### Listed records

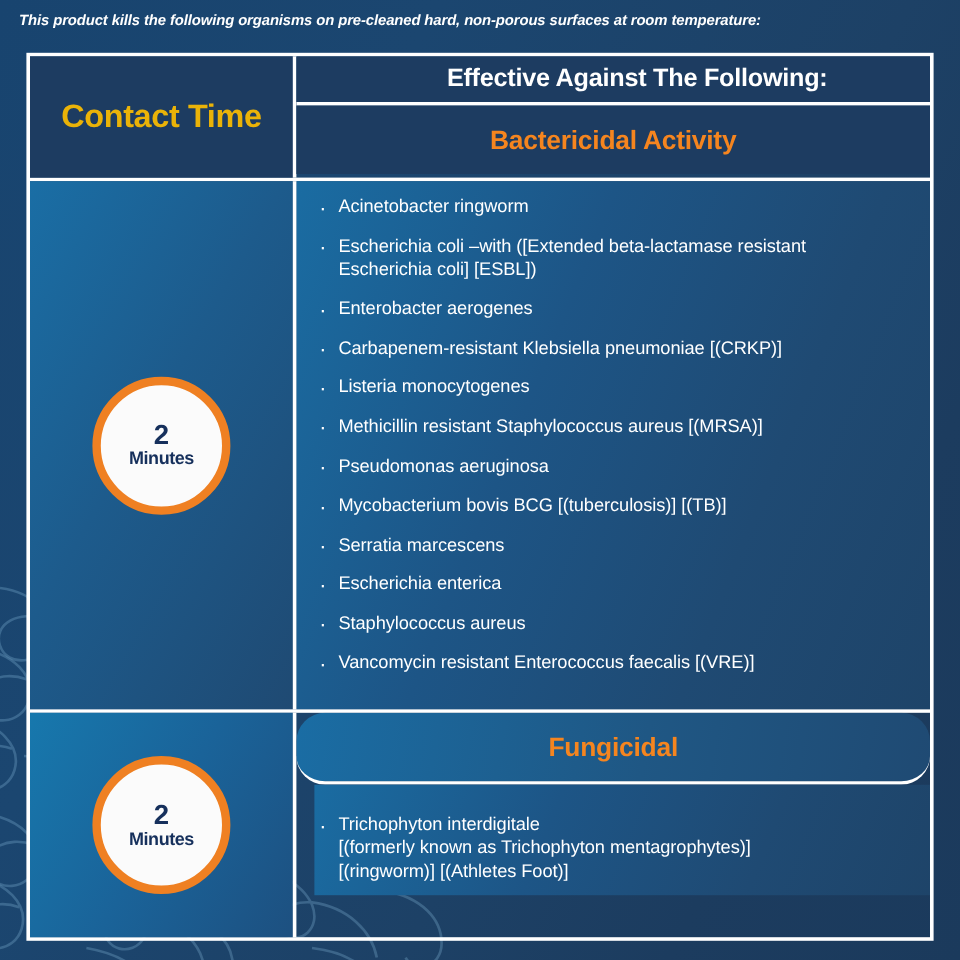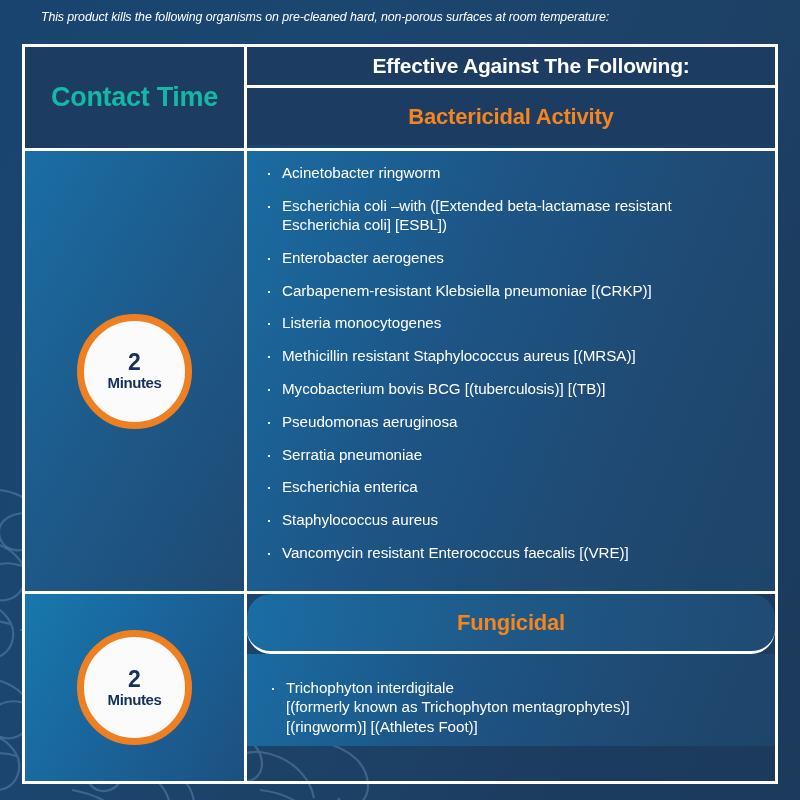--- a/index.html
+++ b/index.html
@@ -45,21 +45,21 @@
 
   
   #caption {
     position: absolute;
     top: 10px;
     left: 0;
     width: 650px;
     text-align: center;
     color: #ffffff;
     font-size: 12.4px;
-    font-weight: normal;
+    font-weight: bold;
     font-style: italic;
     letter-spacing: -.1px;
     white-space: nowrap;
   }
 
   
   #table {
     position: absolute;
     left: 22px;
     top: 44px;
@@ -86,21 +86,21 @@
   }
 
   
   #header-row { height: 101px; }
 
   #contact-time-cell {
     background: #1d3c61;
     height: 101px;
   }
   #contact-time-label {
-    color: #14b8a6;
+    color: #eab308;
     font-size: 27px;
     font-weight: bold;
     letter-spacing: -.3px;
   }
 
   #effective-cell {
     background: #1d3c61;
     height: 41px;
     display: flex;
     align-items: center;
@@ -149,21 +149,22 @@
   #fungi-time-cell {
     background: linear-gradient(120deg, #1778ad 0%, #1a6399 50%, #1d5080 100%);
   }
 
   .list-cell {
     background: linear-gradient(112deg, #1a6ca2 0%, #1d5586 38%, #1f4a73 70%, #1e4469 100%);
     padding: 12px 16px 10px 18px;
   }
   #fungi-list-cell {
     background: linear-gradient(112deg, #1a6ca2 0%, #1d5586 38%, #1f4a73 72%, #1e4469 100%);
-    padding: 24px 16px 10px 22px;
+    padding: 24px 16px 10px 3px;
+    margin-left: 15px;
   }
 
   
   .time-badge {
     width: 115px;
     height: 115px;
     border-radius: 50%;
     background: #fbfbfb;
     border: 7px solid #ef8022;
     display: flex;
@@ -249,23 +250,23 @@
         </div>
       </div>
       <div class="rcol list-cell">
         <ul class="organisms" id="bact-list">
             <li><span>Acinetobacter ringworm</span></li>
             <li><span>Escherichia coli –with ([Extended beta-lactamase resistant</span><span class="cont">Escherichia coli] [ESBL])</span></li>
             <li><span>Enterobacter aerogenes</span></li>
             <li><span>Carbapenem-resistant Klebsiella pneumoniae [(CRKP)]</span></li>
             <li><span>Listeria monocytogenes</span></li>
             <li><span>Methicillin resistant Staphylococcus aureus [(MRSA)]</span></li>
+            <li><span>Pseudomonas aeruginosa</span></li>
             <li><span>Mycobacterium bovis BCG [(tuberculosis)] [(TB)]</span></li>
-            <li><span>Pseudomonas aeruginosa</span></li>
-            <li><span>Serratia pneumoniae</span></li>
+            <li><span>Serratia marcescens</span></li>
             <li><span>Escherichia enterica</span></li>
             <li><span>Staphylococcus aureus</span></li>
             <li><span>Vancomycin resistant Enterococcus faecalis [(VRE)]</span></li>
           </ul>
       </div>
     </div>
 
     <div class="row" id="fungi-row">
       <div class="lcol time-cell" id="fungi-time-cell">
         <div class="time-badge">

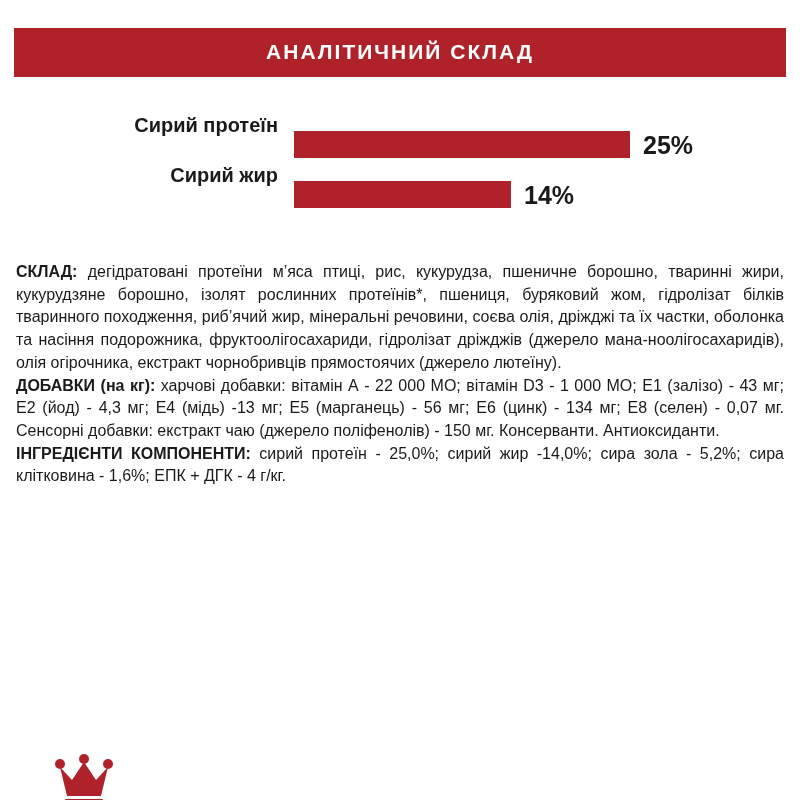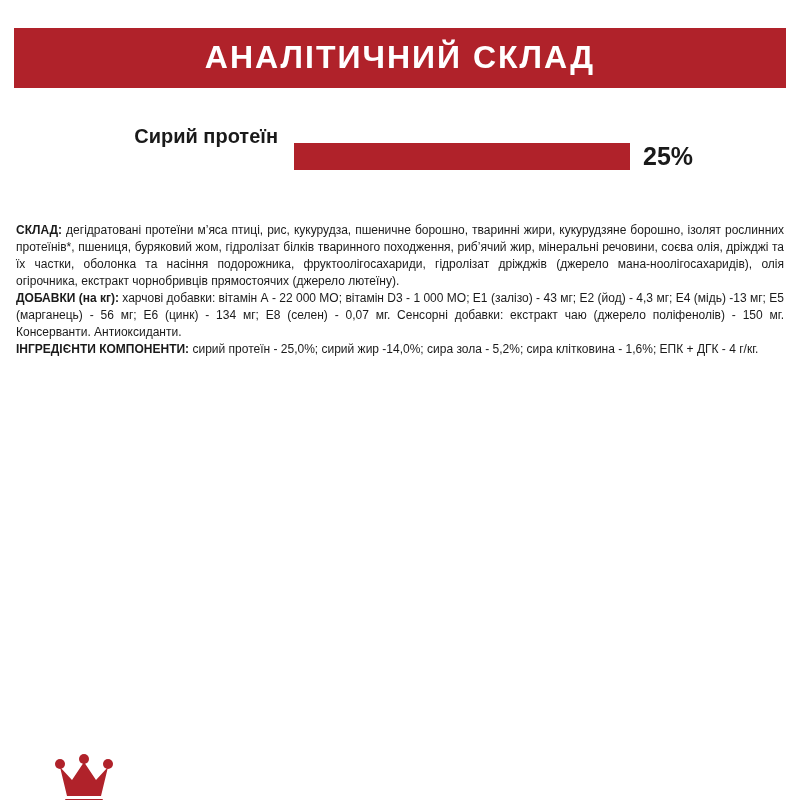--- a/index.html
+++ b/index.html
@@ -18,21 +18,21 @@
     padding: 0 14px;
   }
 
   
   .banner {
     background: #b0222a;
     color: #ffffff;
     text-align: center;
     font-weight: bold;
     letter-spacing: 2px;
-    font-size: 32px;
+    font-size: 21px;
     line-height: 1;
     padding: 13px 0 15px;
   }
   .banner.first { margin-top: 28px; }
 
   
   .chart {
     margin-top: 26px;
     padding-left: 6px;
   }
@@ -46,40 +46,40 @@
     width: 274px;
     text-align: right;
     padding-right: 16px;
     font-size: 20px;
     font-weight: bold;
     color: #1a1a1a;
     white-space: nowrap;
   }
   .bar-wrap {
     display: flex;
-    align-items: center;
+    align-items: flex-start;
     flex: 1;
     margin-top: 40px;
   }
   .bar {
     height: 27px;
     background: #b0222a;
   }
   .bar-value {
     font-size: 25px;
     font-weight: bold;
     margin-left: 13px;
     color: #1a1a1a;
     white-space: nowrap;
   }
 
   
   .ingredients {
     margin-top: 14px;
-    font-size: 12px;
+    font-size: 16px;
     line-height: 1.42;
     color: #1a1a1a;
     text-align: justify;
     padding: 0 2px;
   }
   .ingredients p { margin-bottom: 0; }
   .ingredients b { font-weight: bold; }
 
   
   .footer {
@@ -109,20 +109,27 @@
   <div class="chart">
 
     <div class="chart-row">
       <div class="chart-label">Сирий протеїн</div>
       <div class="bar-wrap">
         <div class="bar" style="width:336px"></div>
         <div class="bar-value">25%</div>
       </div>
     </div>
 
+    <div class="chart-row">
+      <div class="chart-label">Сирий жир</div>
+      <div class="bar-wrap">
+        <div class="bar" style="width:217px"></div>
+        <div class="bar-value">14%</div>
+      </div>
+    </div>
 
     <div class="chart-row">
     </div>
 
   </div>
 
 
   <div class="ingredients">
     <p><b>СКЛАД:</b><span> дегідратовані протеїни м’яса птиці, рис, кукурудза, пшеничне борошно, тваринні жири, кукурудзяне борошно, ізолят рослинних протеїнів*, пшениця, буряковий жом, гідролізат білків тваринного походження, риб’ячий жир, мінеральні речовини, соєва олія, дріжджі та їх частки, оболонка та насіння подорожника, фруктоолігосахариди, гідролізат дріжджів (джерело мана-ноолігосахаридів), олія огірочника, екстракт чорнобривців прямостоячих (джерело лютеїну).</span></p>
     <p><b>ДОБАВКИ (на кг):</b><span> харчові добавки: вітамін А - 22 000 МО; вітамін D3 - 1 000 МО; Е1 (залізо) - 43 мг; Е2 (йод) - 4,3 мг; Е4 (мідь) -13 мг; Е5 (марганець) - 56 мг; Е6 (цинк) - 134 мг; Е8 (селен) - 0,07 мг. Сенсорні добавки: екстракт чаю (джерело поліфенолів) - 150 мг. Консерванти. Антиоксиданти.</span></p>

### What you have to do
Please return each line of the listing above that contains "banner".

### Result of this task
   .banner {
   .banner.first { margin-top: 28px; }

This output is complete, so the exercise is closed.